Yesterday I was called in to fill in for a friend of mine who cooks breakfast and lunch for 45. I know I can do it, because I’ve done it before.
I spend one hour:
filling four coffee machines, stocking the drinks fridges, clearing up last night’s dishes, unloading two dishwashers, frying bacon, making eggs, and grating apples for muesli and stirring it into yogurt, honey and oats. Yesterday I forgot that I needed a pass key to get in. Normally I get in at 7, and because I’m a freak, I get there 20 minutes early. You never know.
Without the key I couldn’t start until 8. That left me three and a half hours for lunch.
No more than running in shoes with loose laces, except the menu wasn’t mine and the oven was like nothing I’d seen. A Hindenburg in stainless steel. You can tell me there are another twenty people coming or that there are no potatoes, but trying to make somebody else’s food and firing up new equipment on a tight schedule is like dropping me in Hindi class–I don’t know the alphabet.
I drank a Dr. Pepper and ate 3 mini Krackles.
The menu on the board:
frozen pre cooked shrimp with cocktail sauce, grilled chicken cutlets, steamed broccoli and bow ties. I hate precooked anything. Poor guy was trying to make it easy on me. I put a braising water on with shallots, thyme, parsley, and olive oil that wasn’t mine, coriander, lemon zest and a piece of tomato. I figured after a good half hour I could throw the shrimp in and they would pick up flavor. I put the pasta water on to boil.
I grilled chicken–one side of the grill was the temperature of Mt. Etna. The other was just past tepid shower water.
What I wanted to do: pound the cutlets flat, dip them into flour, egg and homemade crumb. What I had time for: season them with salt.
I made chocolate chip cookies just in case nothing worked. I live by Amelia Bedialia. I roasted the broccoli at 250 degrees to “seared forest” in ten minutes.
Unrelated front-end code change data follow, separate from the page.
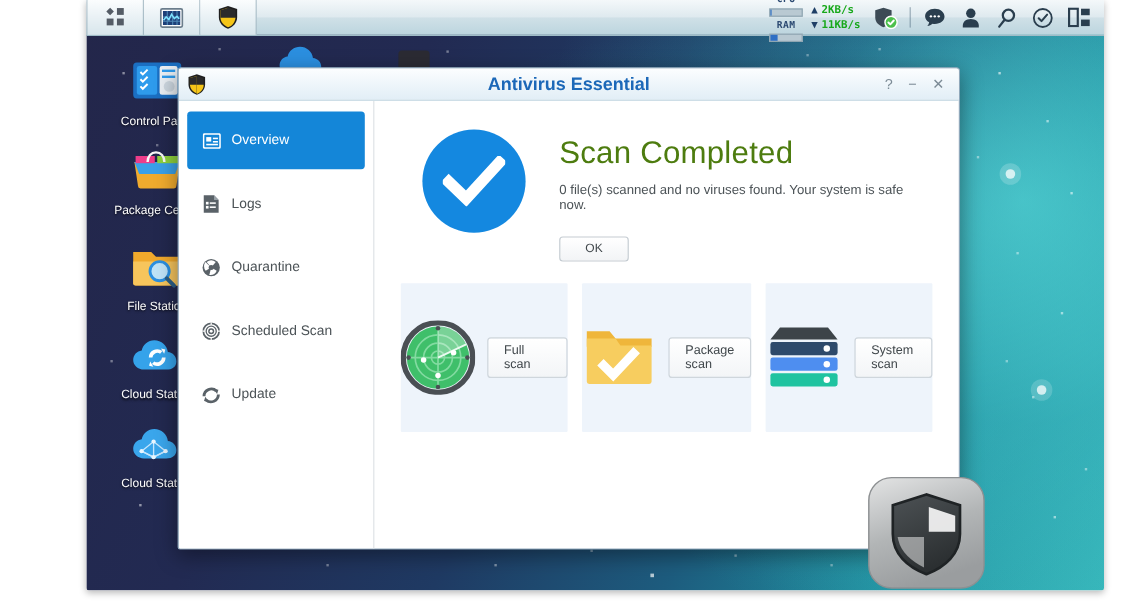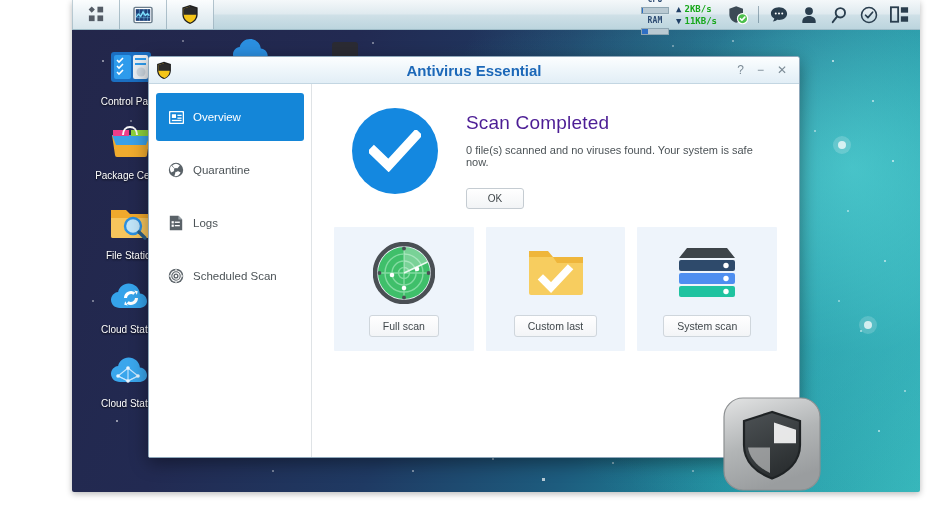--- a/index.html
+++ b/index.html
@@ -170,41 +170,41 @@
   #check-circle {
     width: 86px; height: 86px; border-radius: 50%;
     background: #1488e0;
     display: flex; align-items: center; justify-content: center;
     flex: 0 0 86px;
     margin-left: 18px;
     margin-top: 4px;
   }
   #status-text { padding-top: 8px; }
   #headline {
-    font-size: 19px; color: #4c1d95; font-weight: normal;
+    font-size: 26px; color: #4d7c0f; font-weight: normal;
     margin: 0 0 10px 0; letter-spacing: .2px;
   }
   #subline { font-size: 11px; color: #4c5357; margin: 0 0 20px 0; }
   #ok-btn {
     display: inline-block;
     min-width: 34px;
     padding: 4px 11px;
     font-size: 10px; color: #40474b;
     background: linear-gradient(to bottom,#ffffff,#f2f4f6);
     border: 1px solid #c5ccd2;
     border-radius: 3px;
     text-align: center;
   }
 
   #cards { display: flex; gap: 12px; margin-top: 18px; }
   .card {
     flex: 1;
     background: #eef4fb;
     height: 124px;
-    display: flex; flex-direction: column;
+    display: flex; 
     align-items: center; justify-content: center;
     gap: 10px;
     border-radius: 1px;
   }
   .card .cicon { height: 64px; display:flex; align-items:center; justify-content:center;}
   .card-btn {
     padding: 4px 13px;
     font-size: 10.5px; color: #40474b;
     background: linear-gradient(to bottom,#ffffff,#f3f5f7);
     border: 1px solid #cfd6dc;
@@ -486,65 +486,76 @@
               <rect x="9" y="4" width="4.5" height="1.4" fill="#ffffff"></rect>
               <rect x="9" y="7" width="4.5" height="1.4" fill="#ffffff"></rect>
               <rect x="3" y="9.5" width="10.5" height="1.4" fill="#ffffff"></rect>
             </svg>
           </span>
           <span>Overview</span>
         </div>
 
         <div class="nav-item">
           <span class="nicon">
-            <svg width="16" height="16" viewBox="0 0 16 16">
-              <circle cx="8" cy="8" r="7.2" fill="#5a6268"></circle>
-              <g fill="#ffffff">
-                <path d="M8 8L4.2 3.4A6 6 0 0111.8 3.4z"></path>
-                <path d="M8 8l4.6 2.6a6 6 0 01-6.2 3.6z"></path>
-                <path d="M8 8L3.4 10.6a6 6 0 01-.2-7.2z" transform="rotate(0 8 8)"></path>
-              </g>
-              <circle cx="8" cy="8" r="2.1" fill="#5a6268"></circle>
-            </svg>
-          </span>
-          <span>Quarantine</span>
-        </div>
-
-        <div class="nav-item">
-          <span class="nicon">
             <svg width="14" height="16" viewBox="0 0 14 16">
               <path d="M0.8 0.8h8.6L13.2 4.6v10.6H0.8z" fill="#5a6268"></path>
               <path d="M9.4 0.8L13.2 4.6H9.4z" fill="#9aa2a8"></path>
               <g fill="#ffffff">
                 <rect x="2.6" y="6.2" width="2.2" height="2.2"></rect>
                 <rect x="5.8" y="6.6" width="5" height="1.3"></rect>
                 <rect x="2.6" y="9.6" width="2.2" height="2.2"></rect>
                 <rect x="5.8" y="10" width="5" height="1.3"></rect>
               </g>
             </svg>
           </span>
           <span>Logs</span>
+        </div>
+
+        <div class="nav-item">
+          <span class="nicon">
+            <svg width="16" height="16" viewBox="0 0 16 16">
+              <circle cx="8" cy="8" r="7.2" fill="#5a6268"></circle>
+              <g fill="#ffffff">
+                <path d="M8 8L4.2 3.4A6 6 0 0111.8 3.4z"></path>
+                <path d="M8 8l4.6 2.6a6 6 0 01-6.2 3.6z"></path>
+                <path d="M8 8L3.4 10.6a6 6 0 01-.2-7.2z" transform="rotate(0 8 8)"></path>
+              </g>
+              <circle cx="8" cy="8" r="2.1" fill="#5a6268"></circle>
+            </svg>
+          </span>
+          <span>Quarantine</span>
         </div>
 
 
         <div class="nav-item">
           <span class="nicon">
             <svg width="16" height="16" viewBox="0 0 16 16">
               <circle cx="8" cy="8" r="7.3" fill="#5a6268"></circle>
               <circle cx="8" cy="8" r="5.3" fill="none" stroke="#ffffff" stroke-width="1.1"></circle>
               <circle cx="8" cy="8" r="3.1" fill="none" stroke="#ffffff" stroke-width="1.1"></circle>
               <circle cx="8" cy="8" r="1.2" fill="#ffffff"></circle>
               <g stroke="#ffffff" stroke-width="1">
                   <path d="M8 0.5v2.2M8 13.3v2.2M0.5 8h2.2M13.3 8h2.2"></path>
                 </g>
             </svg>
           </span>
           <span>Scheduled Scan</span>
         </div>
 
+        <div class="nav-item">
+          <span class="nicon">
+            <svg width="16" height="15" viewBox="0 0 16 15">
+              <path d="M3.2 8.2a4.9 4.9 0 018.2-3.6l1.8-1.7A7.4 7.4 0 00.8 8.2z" fill="#5a6268"></path>
+              <path d="M12.8 6.8a4.9 4.9 0 01-8.2 3.6l-1.8 1.7a7.4 7.4 0 0012.4-5.3z" fill="#5a6268"></path>
+              <path d="M10 2.2l4 .6-1.1 3.5z" fill="#5a6268"></path>
+              <path d="M6 12.8l-4-.6 1.1-3.5z" fill="#5a6268"></path>
+            </svg>
+          </span>
+          <span>Update</span>
+        </div>
       </div>
 
       <div id="main">
 
         <div id="status-row">
           <div id="check-circle">
             <svg width="52" height="42" viewBox="0 0 52 42">
               <path d="M5 21.5l14.5 14L47 5.5" fill="none" stroke="#ffffff" stroke-width="9.5" stroke-linecap="square" stroke-linejoin="miter"></path>
             </svg>
           </div>
@@ -588,21 +599,21 @@
           </div>
 
           <div class="card">
             <div class="cicon">
               <svg width="62" height="58" viewBox="0 0 62 58">
                 <path d="M4 7h19l5 6h30v7H4z" fill="#efb63b"></path>
                 <path d="M4 13h24l4 6h26v30a2 2 0 01-2 2H6a2 2 0 01-2-2z" fill="#f7cd5f"></path>
                 <path d="M18 35.5l8 8 17-18" fill="none" stroke="#ffffff" stroke-width="7.5" stroke-linecap="square"></path>
               </svg>
             </div>
-            <span class="card-btn">Custom last</span>
+            <span class="card-btn">Package scan</span>
           </div>
 
           <div class="card">
             <div class="cicon">
               <svg width="64" height="58" viewBox="0 0 64 58">
                 <path d="M12 4h40l8 10H4z" fill="#3d4449"></path>
                 <rect x="4" y="16" width="56" height="11" rx="2" fill="#2e4a6b"></rect>
                 <rect x="4" y="29" width="56" height="11" rx="2" fill="#4e8ef0"></rect>
                 <rect x="4" y="42" width="56" height="11" rx="2" fill="#1fc3a0"></rect>
                 <g fill="#ffffff">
The oven had no ozone layer.
I sauteed red peppers in one pan and onions in another and then tossed them with the barely breathing broccoli. I added lemon, red wine vinegar, olive oil, salt and pepper and parsley. The truth is I don’t like broccoli and it doesn’t like me. No explanation, just the truth. I tasted it six times and never liked it.
A lot of cooks are like that, secret ingredients that they hate like a date that clings. I plated it anyway, and hoped for forgiveness.
For the pasta I sauteed slivers of garlic with fresh basil and lemon zest. It was beautiful until I burned it. In that precious moment before service, when the pasta is about to be strained and the chicken is grilled and waiting for it’s browned butter with lemon and capers and the shrimp is treading water in it’s braising bath that I didn’t have to use in the first place, I turned the burner up under the sauce for the pasta to jet propulsion. I forgot about it for exactly the 14 seconds it took to blacken the bottom half of everything in the pan. I added ricotta and fresh arugula to the bow ties and hoped it would blunt the impact of the carbon in the front seat.
The salad was a salad. Greens, cherry tomato and fresh fennel. An elbow, a polyester slip.
Ugh.
I got the job done. I made lunch–but I didn’t like it. I put everything away, cleaned up, put my coat on, threw my bag over my shoulder and sat in the dark of St. Bartholomew’s for ten minutes before taking the subway home.